Retrospective registry of a cohort of patients with ISR treated with DEBs at a high-volume center experienced in performing these procedures (> 1500/year) and percutaneous coronary interventions (> 800/year). The ISR was defined as > 50% angiographic stenosis as seen in 2 radiographic in-stent orthogonal projections or less than 5 mm away from its edges accompanied by symptoms of angina or objective ischemia. All lesions were treated with the same DEB (SeQuent Please, B. Braun Surgical, Melsungen, Germany). No clinical exclusion or angiographic criteria were established in the registry.

Both the clinical and the procedural characteristics were gathered from the center and cath. lab databases.

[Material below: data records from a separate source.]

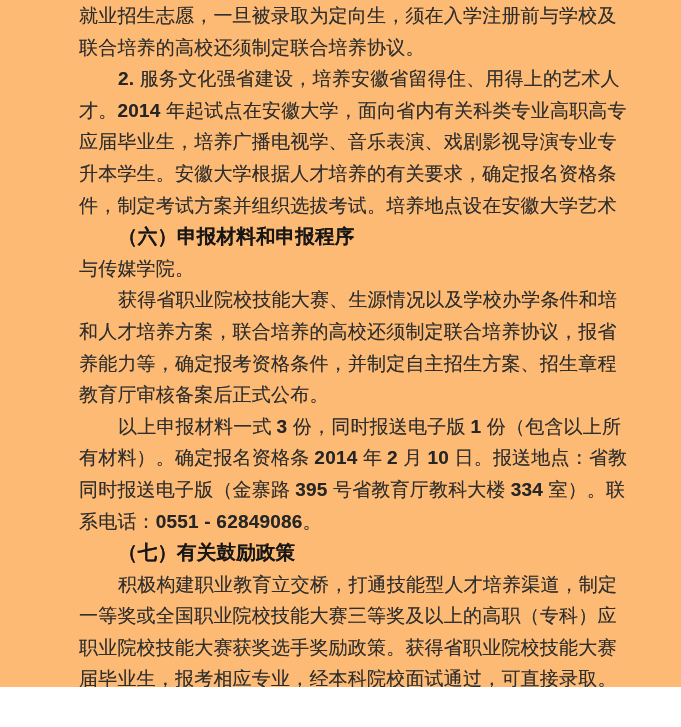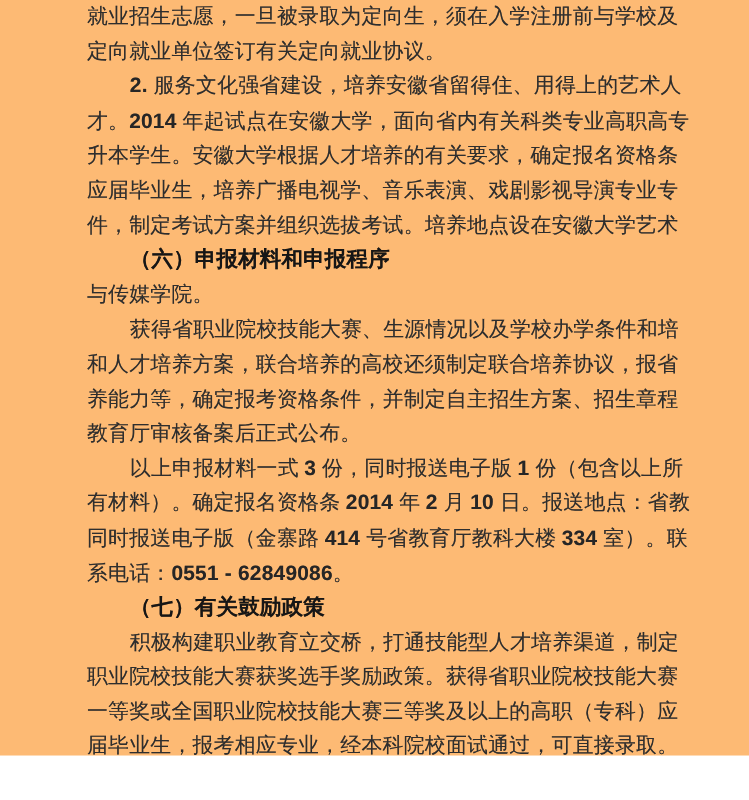"定向就业单位签订有关定向就业协议。" span.seg { text: 定向就业单位签订有关定向就业 -> 联合培养的高校还须制定联合培养 }
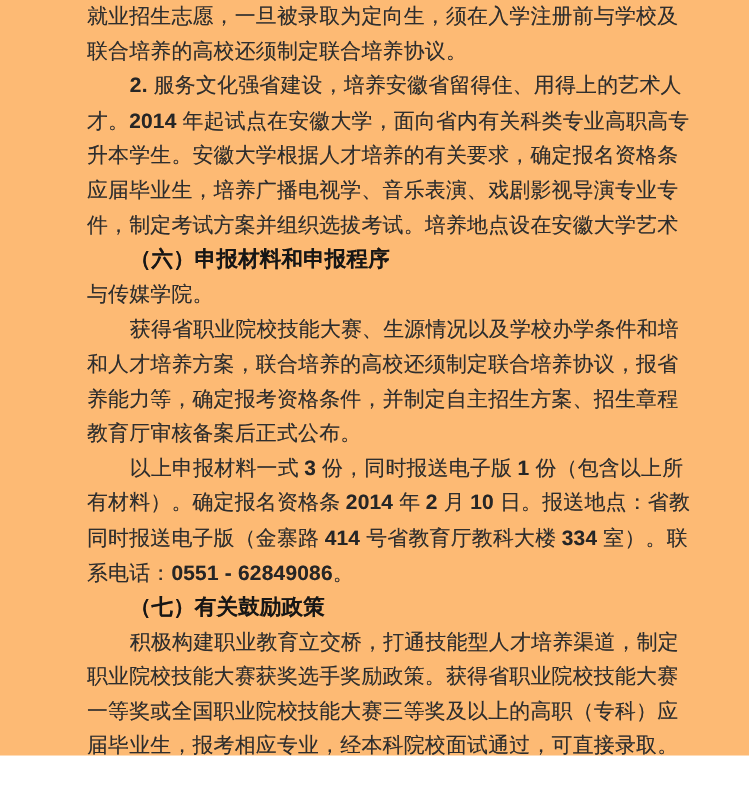"升本学生。安徽大学根据人才培养的有关要求，确定报名资格条" div.line { order: before "应届毕业生，培养广播电视学、音乐表演、戏剧影视导演专业专" -> after "应届毕业生，培养广播电视学、音乐表演、戏剧影视导演专业专" }
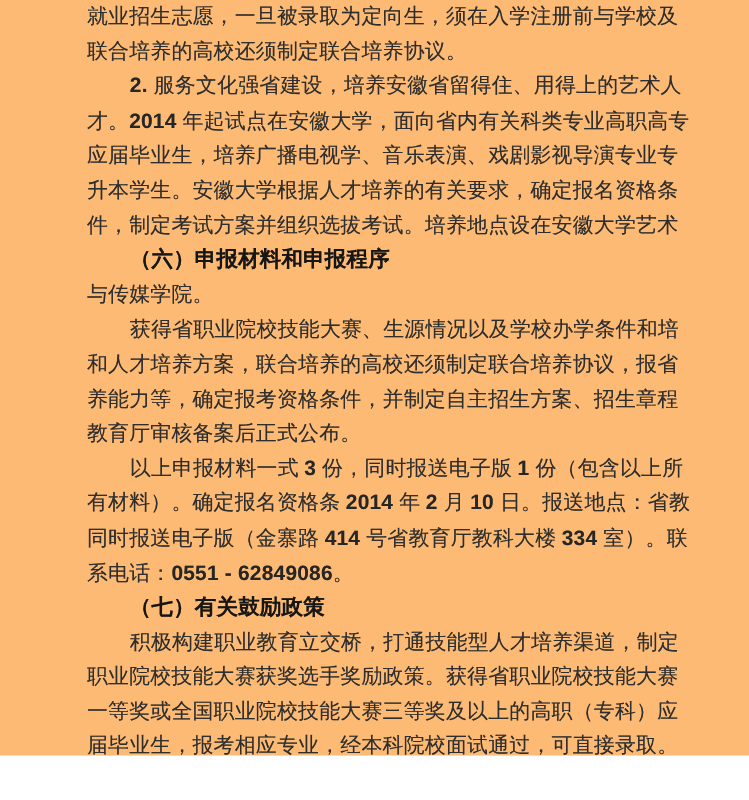"414" span.seg { text: 414 -> 395 }
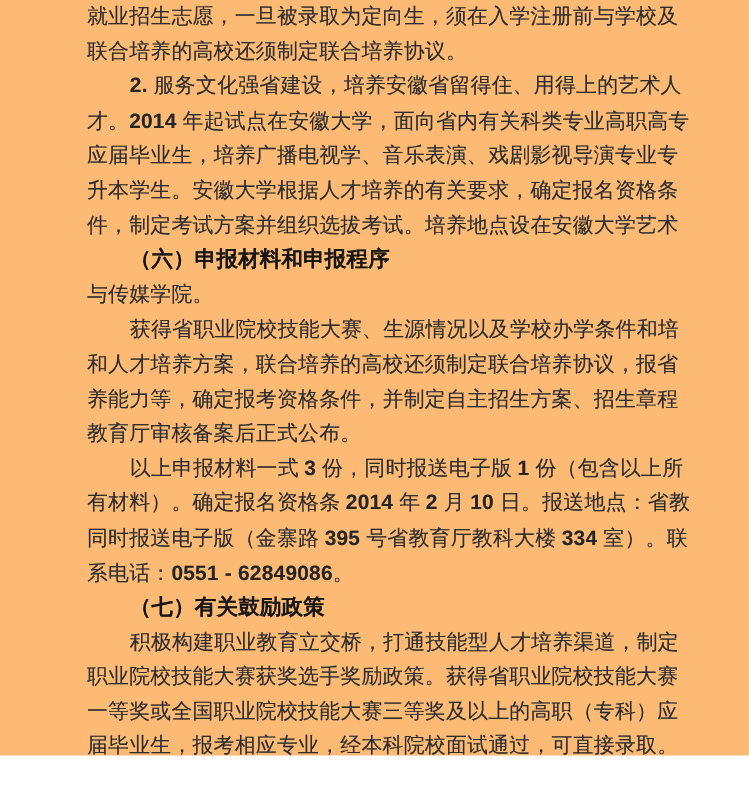"职业院校技能大赛获奖选手奖励政策。获得省职业院校技能大赛" div.line { order: before "一等奖或全国职业院校技能大赛三等奖及以上的高职（专科）应" -> after "一等奖或全国职业院校技能大赛三等奖及以上的高职（专科）应" }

Quantitative coronary angiography of the lesions was carried out using the Philips Xcelera system. Mehran’s classification for coronary restenosis was used to characterize the lesions.24 The procedural strategy and predilation with cutting-balloon or non-compliant high-pressure balloon was left at the discretion of the operator. Dilation with DEB was attempted for at least, 60 seconds at nominal pressure.

A 5-year follow-up period was established. The study was approved by the Clinical Trials Committee. All follow-up periods occurred were done in accordance to clinical criteria consulting the regional healthcare system electronic database, which keeps a comprehensive record of all patient-system communications.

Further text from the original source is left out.